The bonus targets employees with total income not exceeding €20,000, with decreasing percentages as income increases:
a) 7.1% for income up to €8,500;
b) 5.3% for income between €8,500 and €15,000;
c) 4.8% for income between €15,000 and €20,000.
For incomes exceeding €20,000, a system of tax deductions is provided, designed to offer a benefit comparable to the previous contribution exemption. Specific exemptions and criteria for calculating total income have also been introduced, excluding items like the value of the primary residence and certain benefits for returning workers.
December 27, 2024
Fixed-Term Employment
Extended Flexibility for Fixed-Term Contracts Until December 2025 in Sectors Without Collective Agreements
“Thousand Extensions Decree”
The 2024 Thousand Extensions Decree extends until December 31, 2025, the possibility of signing fixed-term contracts lasting over 12 months with reasons determined directly by the parties, in the absence of collective agreement provisions. This measure, already in effect in 2024, provides greater flexibility for sectors where collective negotiations are ongoing or lack specific regulations.
Under current rules, fixed-term contracts up to 12 months do not require reasons. For longer durations, technical, organizational, or production needs defined by the parties or collective agreements must be specified. In their absence, autonomous determination is allowed, provided the total duration does not exceed 24 months, with a possible 12-month extension subject to labor inspectorate approval.
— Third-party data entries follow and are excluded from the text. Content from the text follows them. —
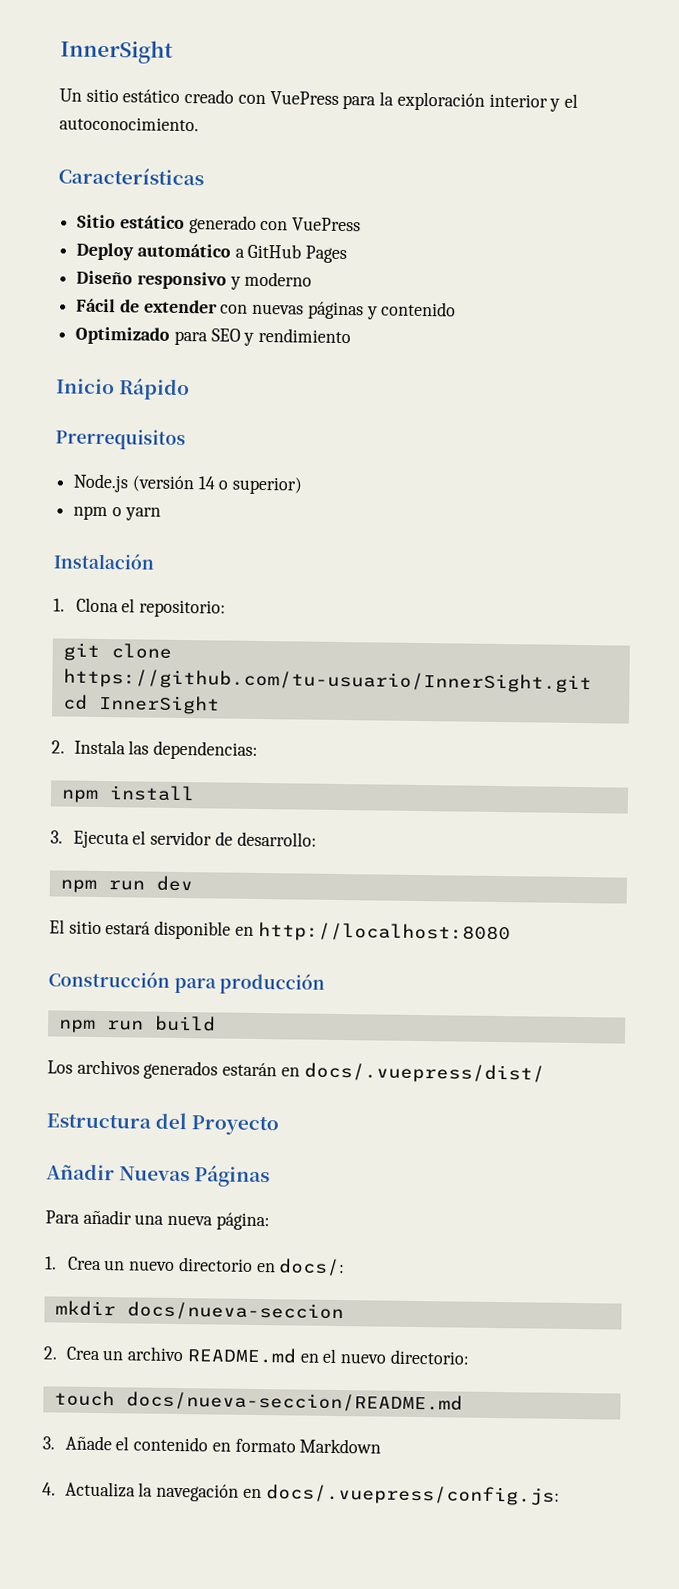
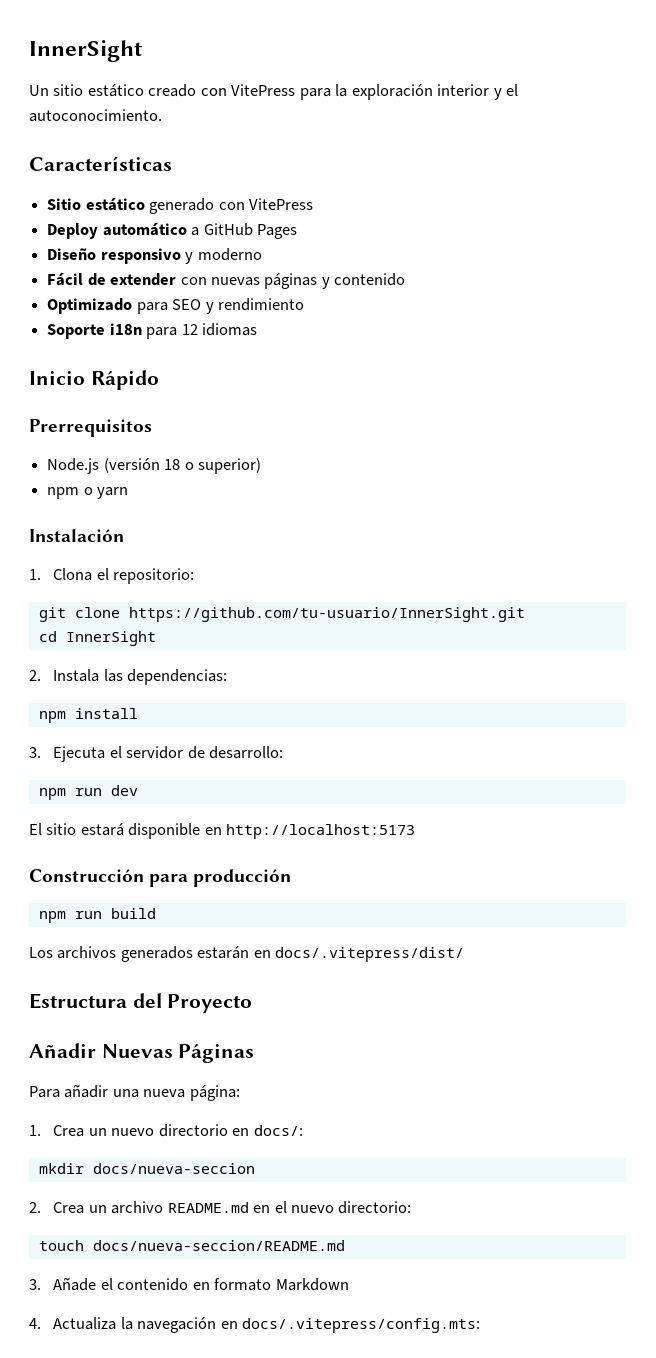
- Un sitio estático creado con VuePress para la exploración interior y el autoconocimiento.
+ Un sitio estático creado con VitePress para la exploración interior y el autoconocimiento.
- Sitio estático generado con VuePress
+ Sitio estático generado con VitePress
+ Soporte i18n para 12 idiomas
- Node.js (versión 14 o superior)
+ Node.js (versión 18 o superior)
- El sitio estará disponible en http://localhost:8080
+ El sitio estará disponible en http://localhost:5173
- Los archivos generados estarán en docs/.vuepress/dist/
+ Los archivos generados estarán en docs/.vitepress/dist/
- 4. Actualiza la navegación en docs/.vuepress/config.js:
+ 4. Actualiza la navegación en docs/.vitepress/config.mts:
This extension aims to support industries like metalworking, where reason-related regulations remain unresolved. However, failure to clearly define reasons can result in automatic conversion of the contract into a permanent one, with potential compensation exceeding 12 months’ salary.
Reasons must meet criteria of concreteness, specificity, and temporariness, ensuring transparency and alignment between production needs and contract duration.
December 13, 2024
Temporary Employment
New Rules and Flexibility for Fixed-Term Staffing
“Work-Linked Law”
The Work-Linked Law broadens the scope for fixed-term staffing arrangements, increasing maximum allowable percentages.
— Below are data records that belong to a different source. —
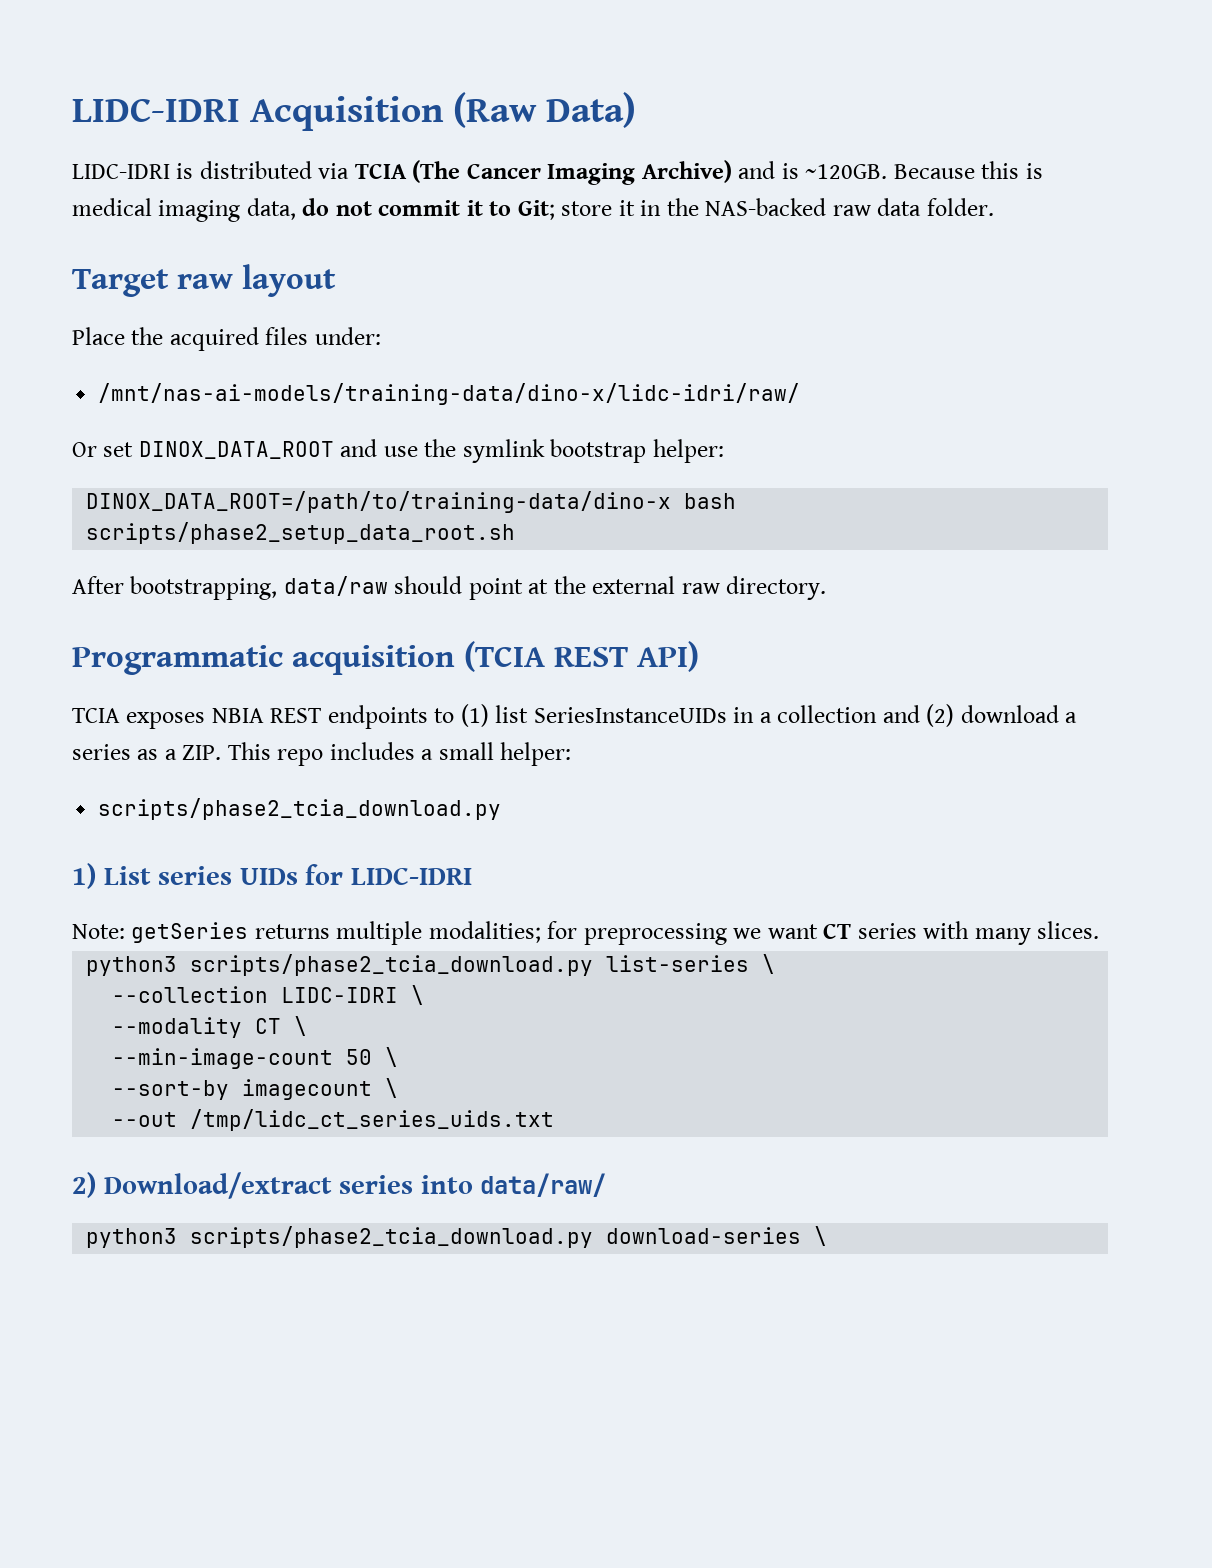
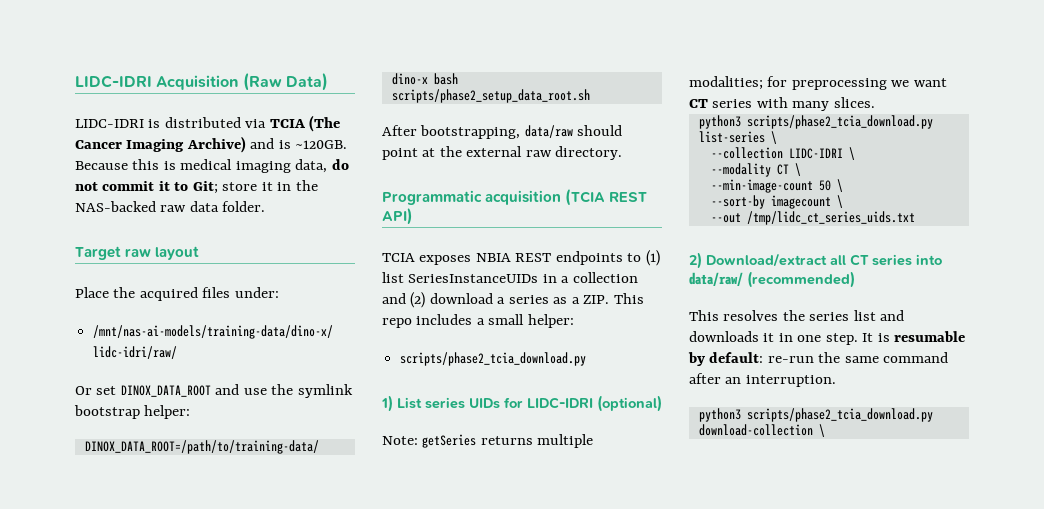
- 1) List series UIDs for LIDC-IDRI
+ 1) List series UIDs for LIDC-IDRI (optional)
- 2) Download/extract series into data/raw/
- python3 scripts/phase2_tcia_download.py download-series \
+ 2) Download/extract all CT series into data/raw/ (recommended)
+ This resolves the series list and downloads it in one step. It is resumable by default: re-run the same command after an interruption.
+ python3 scripts/phase2_tcia_download.py download-collection \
Staffing contracts involving workers employed permanently by agencies and those covering specific situations—such as new business launches, temporary replacements, or workers over 50—are excluded from percentage limits.
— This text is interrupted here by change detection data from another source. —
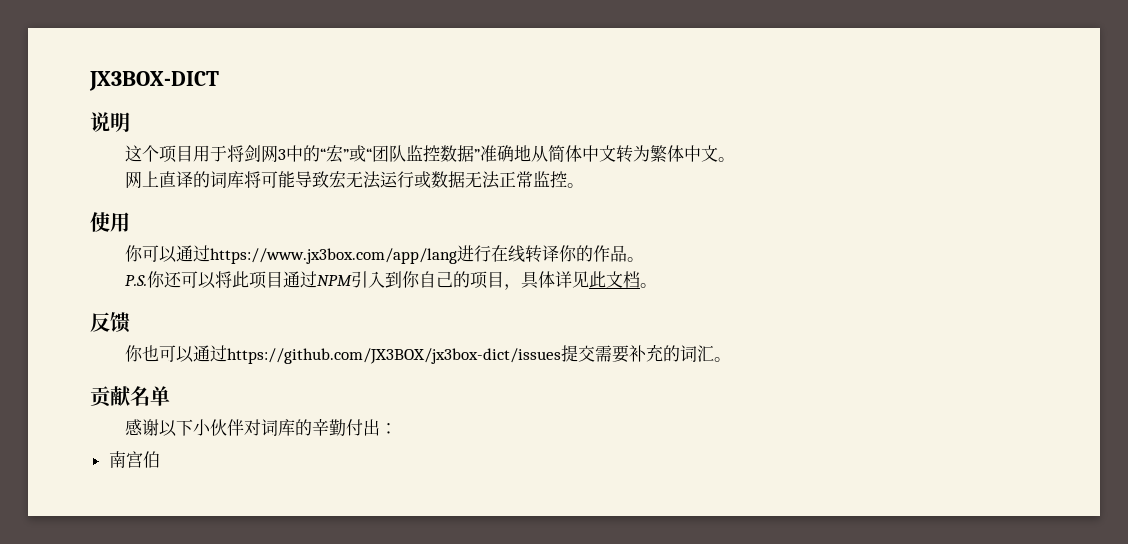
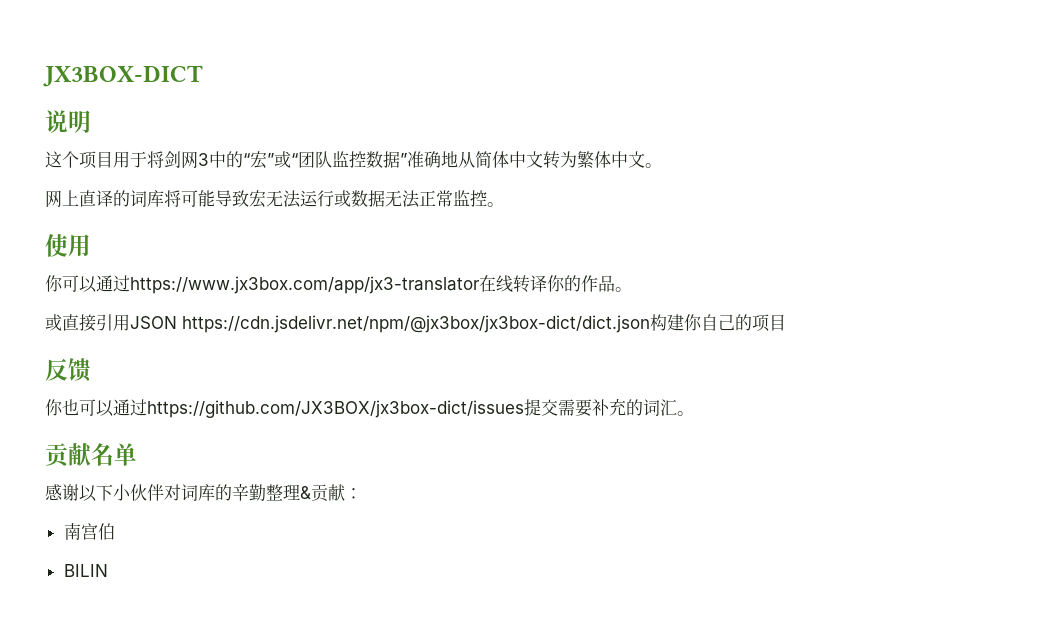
- 你可以通过https://www.jx3box.com/app/lang进行在线转译你的作品。
+ 你可以通过https://www.jx3box.com/app/jx3-translator在线转译你的作品。
- P.S.你还可以将此项目通过NPM引入到你自己的项目，具体详见此文档。
+ 或直接引用JSON https://cdn.jsdelivr.net/npm/@jx3box/jx3box-dict/dict.json构建你自己的项目
- 感谢以下小伙伴对词库的辛勤付出：
+ 感谢以下小伙伴对词库的辛勤整理&贡献：
+ BILIN

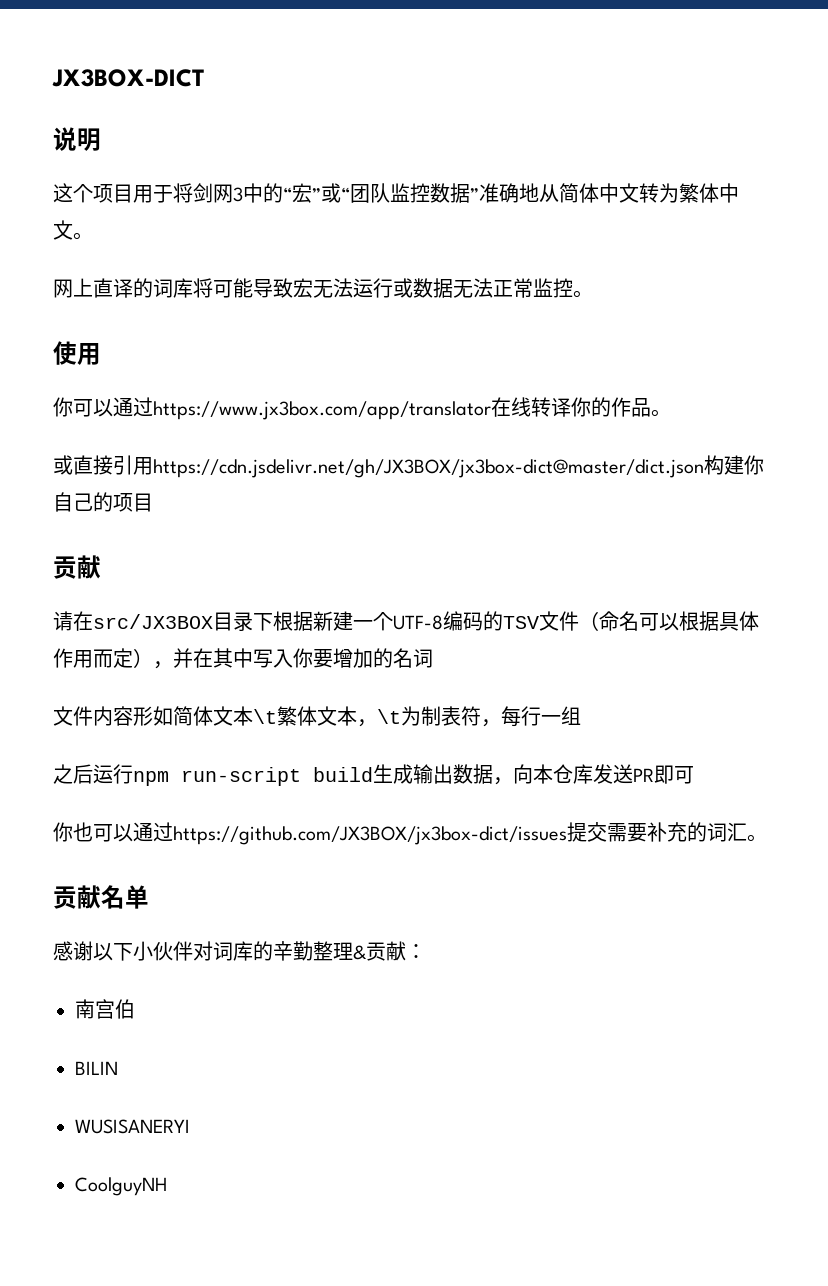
- 你可以通过https://www.jx3box.com/app/jx3-translator在线转译你的作品。
+ 你可以通过https://www.jx3box.com/app/translator在线转译你的作品。
- 或直接引用JSON https://cdn.jsdelivr.net/npm/@jx3box/jx3box-dict/dict.json构建你自己的项目
- 反馈
+ 或直接引用https://cdn.jsdelivr.net/gh/JX3BOX/jx3box-dict@master/dict.json构建你自己的项目
+ 贡献
+ 请在src/JX3BOX目录下根据新建一个UTF-8编码的TSV文件（命名可以根据具体作用而定），并在其中写入你要增加的名词
+ 文件内容形如简体文本\t繁体文本，\t为制表符，每行一组
+ 之后运行npm run-script build生成输出数据，向本仓库发送PR即可
+ WUSISANERYI
+ CoolguyNH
An additional measure simplifies the employment of disadvantaged workers, allowing contracts without reasons even for periods exceeding 12 months. The transitional post-pandemic regime has been replaced, reaffirming the temporary nature of staffing arrangements.
December 30, 2024
Social Security Measures
Naspi 2025: Stricter Requirements for Workers Changing Jobs Before Layoff
“2025 Budget Law”
From January 1, 2025, the 2025 Budget Law introduces significant changes to the requirements for accessing Naspi, the unemployment benefit for involuntarily unemployed workers. The new rule applies to workers who, in the 12 months prior to applying for Naspi, ended an employment relationship due to resignation or mutual agreement.
Currently, Naspi eligibility requires two conditions: involuntary unemployment and at least 13 weeks of contributions in the last four years. The change mandates that, for workers changing jobs during this period, the 13-week contribution requirement must be met exclusively in the new job, excluding contributions from the previous employment.
This measure aims to prevent fraudulent practices, such as collusive agreements between workers and employers to simulate layoffs for benefit access. However, it may disadvantage those genuinely seeking new career paths that prove unsuccessful, without any intent to defraud.